After reviewing the patient's medical records and completing the evaluation, the therapist interprets the findings and develops a treatment plan, a process that requires a high level of clinical problem-solving skills. The goal is to help patients attain maximum functional independence, muscle strength, and physical skills, while helping them adapt to what may be a drastic change in their physical abilities.
In some settings, the treatment plan is developed on a team basis, with physicians, nurses, occupational therapists, or speech pathologists contributing ideas from the perspective of their own discipline. Like other rehabilitation personnel, physical therapists are educated and trained to work as a member of a multidisciplinary team, and to participate effectively in team meetings where patient care plans are reviewed and services coordinated.
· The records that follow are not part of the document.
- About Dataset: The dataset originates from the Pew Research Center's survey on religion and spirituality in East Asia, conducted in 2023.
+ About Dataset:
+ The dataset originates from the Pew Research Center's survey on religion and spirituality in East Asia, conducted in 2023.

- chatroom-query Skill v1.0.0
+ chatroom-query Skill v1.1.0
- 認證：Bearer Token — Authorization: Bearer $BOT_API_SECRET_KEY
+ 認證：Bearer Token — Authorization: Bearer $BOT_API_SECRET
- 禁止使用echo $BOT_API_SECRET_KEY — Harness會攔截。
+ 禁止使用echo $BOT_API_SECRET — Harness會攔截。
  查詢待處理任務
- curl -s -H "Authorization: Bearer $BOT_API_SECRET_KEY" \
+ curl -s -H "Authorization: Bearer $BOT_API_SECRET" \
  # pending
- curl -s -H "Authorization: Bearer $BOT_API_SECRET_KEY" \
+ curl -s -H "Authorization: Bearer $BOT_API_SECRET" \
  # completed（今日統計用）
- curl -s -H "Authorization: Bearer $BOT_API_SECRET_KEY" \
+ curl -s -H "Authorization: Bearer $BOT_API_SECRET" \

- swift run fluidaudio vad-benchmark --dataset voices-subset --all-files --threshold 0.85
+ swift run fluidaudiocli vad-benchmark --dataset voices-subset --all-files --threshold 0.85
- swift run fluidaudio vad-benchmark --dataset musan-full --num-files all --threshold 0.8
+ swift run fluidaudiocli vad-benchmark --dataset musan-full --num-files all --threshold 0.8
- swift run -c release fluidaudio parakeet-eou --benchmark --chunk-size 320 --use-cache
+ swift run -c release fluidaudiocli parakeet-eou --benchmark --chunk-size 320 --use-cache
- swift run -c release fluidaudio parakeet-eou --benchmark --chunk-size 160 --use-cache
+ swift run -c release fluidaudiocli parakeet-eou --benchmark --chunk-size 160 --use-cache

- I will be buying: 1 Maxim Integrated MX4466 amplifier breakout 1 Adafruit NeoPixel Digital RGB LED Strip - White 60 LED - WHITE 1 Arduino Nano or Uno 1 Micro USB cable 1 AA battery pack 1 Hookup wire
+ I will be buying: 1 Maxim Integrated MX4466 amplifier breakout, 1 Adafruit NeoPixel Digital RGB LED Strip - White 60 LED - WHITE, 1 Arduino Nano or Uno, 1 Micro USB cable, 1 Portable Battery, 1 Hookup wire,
Initial treatment may be nothing more than helping a bedridden patient become used to being in an upright position. Such patients often lose strength and flexibility in their limbs and trunk. A physical therapist may use a special tilt-table to help rebuild leg strength by slowly raising a patient from a horizontal to a vertical position. Passive exercise is another technique that therapists use. Patients who have been immobile for long periods of time often become stiff in the joints, losing flexibility in muscle, connective tissues, and tendons. To regain flexibility, the patient relaxes while the therapists stretches and manipulates the patient's extremities, according to the patient's tolerance. Another portion of the treatment may include the application of heat, electricity, or ultrasound to relieve pain or improve the condition of muscles or related tissues. Cold, light, and water may be used in other treatments, including the reduction of swelling and the treatment of burn patients.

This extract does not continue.